I want to solve the following exercise:
Suppose that two sets $X$ and $Y$ are chosen independently and uniformly at random from all the $2^n$ subsets of $\{1, \dotsc, n\}$.
Determine $P[X \subseteq Y]$ and $P[X \cup Y = \{1, \dotsc, n\}]$.
MY IDEA:
My idea is that a random subset is the same as deciding for each element independently with probability $\frac{1}{2}$ whether it is in the subset or not.
Then $$P[X \subseteq Y] = P[ \forall x \in X \colon x \in Y]$$
Now I have the first problem, because I am not sure how to express the for all $x$ that are in $X$. I mean, is this the same as computing $$\sum_{x=1}^n P[x \in X] P[x \in Y | x \in X] = \sum_{x=1}^n P[x \in X] P[x \in Y] = \frac{n}{4},$$ since this computation does not feel right. Can someone intuitively tell me what the above calculation calculates and how to solve the actual problem? My problem is here that we have somehow to condition on the event that this $x$ is already in $X$, otherwise we need not do anything.
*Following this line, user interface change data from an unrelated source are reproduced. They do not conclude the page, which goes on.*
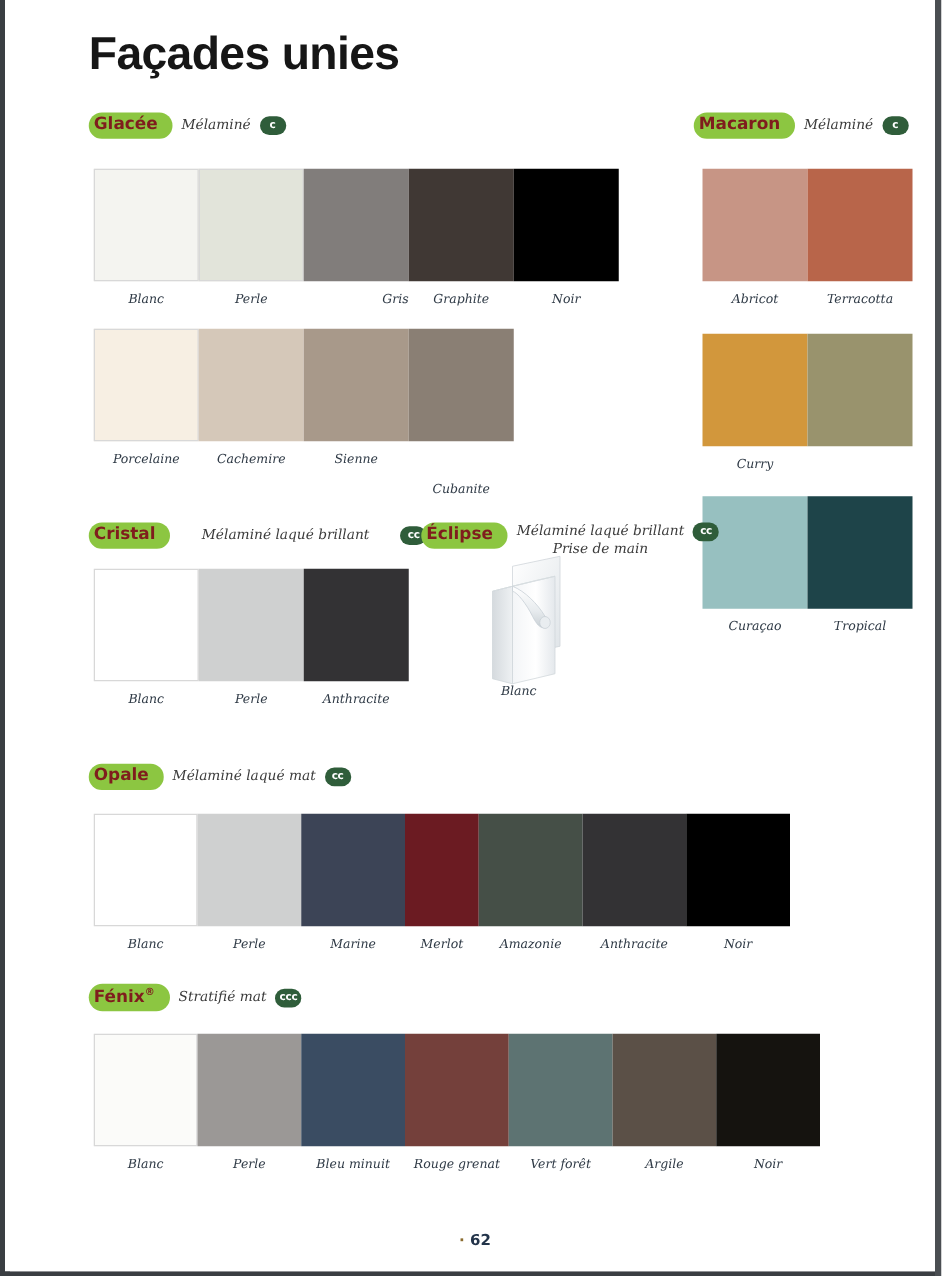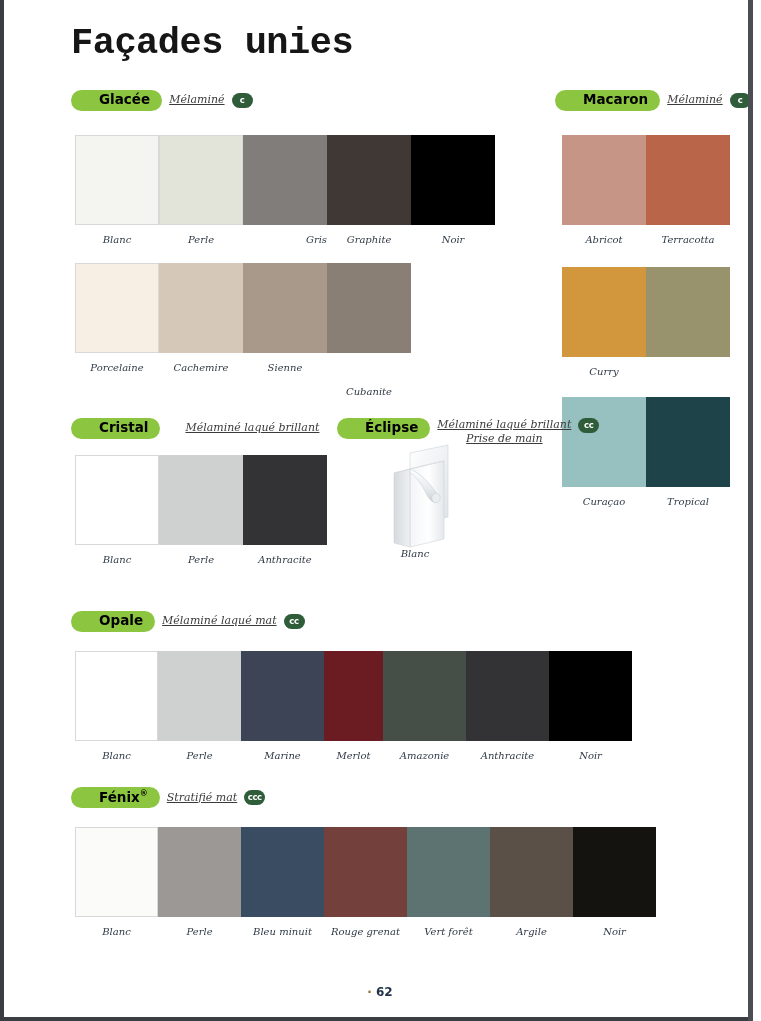"Façades unies" h1.page-title { font-family: Liberation Mono, monospace -> Liberation Sans, sans-serif }
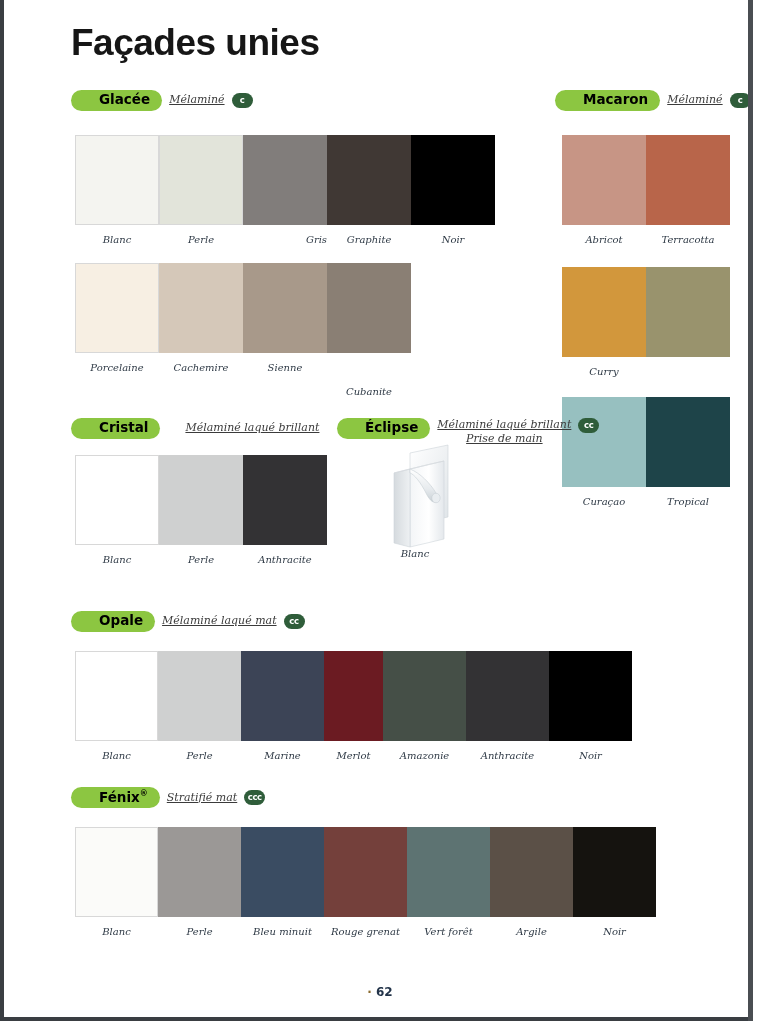"Glacée" .pill { color: #000000 -> #7f1d1d; padding: 3px 12px 4px 28px -> 3px 12px 4px 4px }
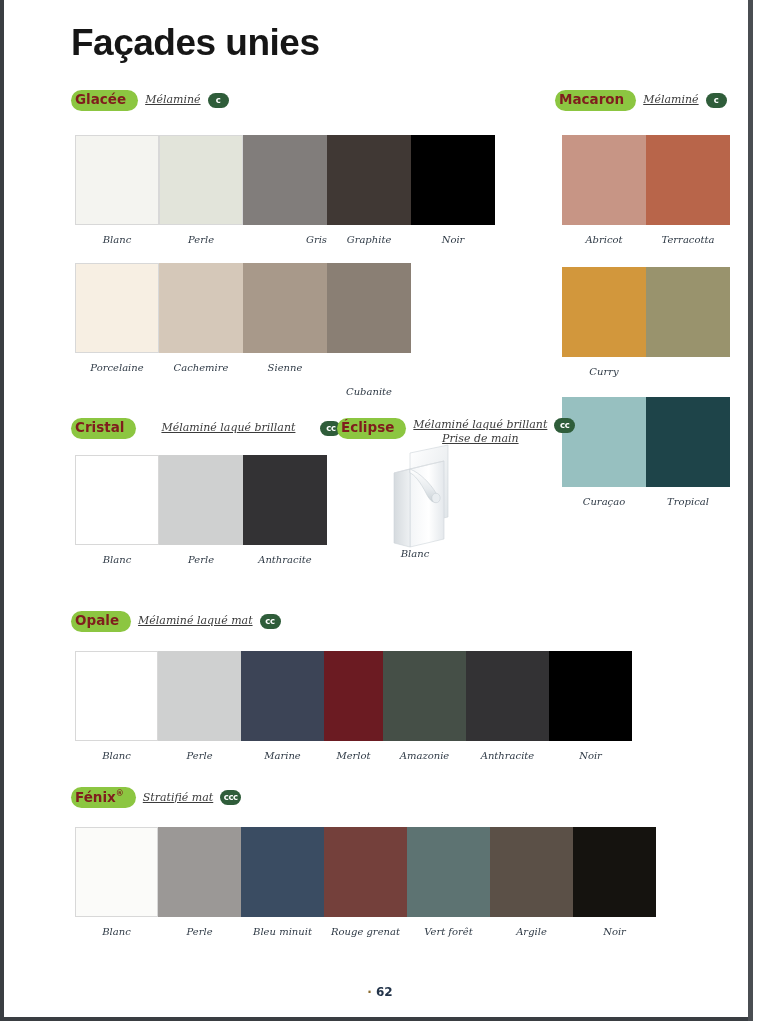"Mélaminé" .subtitle { text-decoration: underline -> none }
The second one sounds a bit easier to me. There we have $$P[X \cup Y = \{1, \dotsc, n\}] = P[\forall x \in \{1, \dotsc, n\} \colon x \in X \vee x \in Y] =\prod_{x=1}^n P[x \in X \vee x \in Y] = \prod_{x=1}^n (P[x \in X] + P[x \in Y] - P[x \in X \wedge x \in Y] ) =\prod_{x=1}^n (P[x \in X] + P[x \in Y] - P[x \in X] P[ x \in Y] = \prod_{x=1}^n (\frac{1}{2}+\frac{1}{2}-\frac{1}{4})= \left(\frac{3}{4}\right)^n.$$ Is this correct? Is there an easier way?
For the first question, $P(X \subset Y)$, you've overcomplicated it a bit. To have $X \subset Y$ you just need that there are no values $k$ for which $k \in X$ and $k \not \in Y$. For any given $k$ the probability that $k \in X$ and $k \not \in Y$ is $3/4$, so the overall probability is $(3/4)^n$.
This is basically the same as your evaluation of $P(X \cup Y = \{ 1, 2, \ldots, n \})$ -- there are four cases, and in each problem one of them is bad.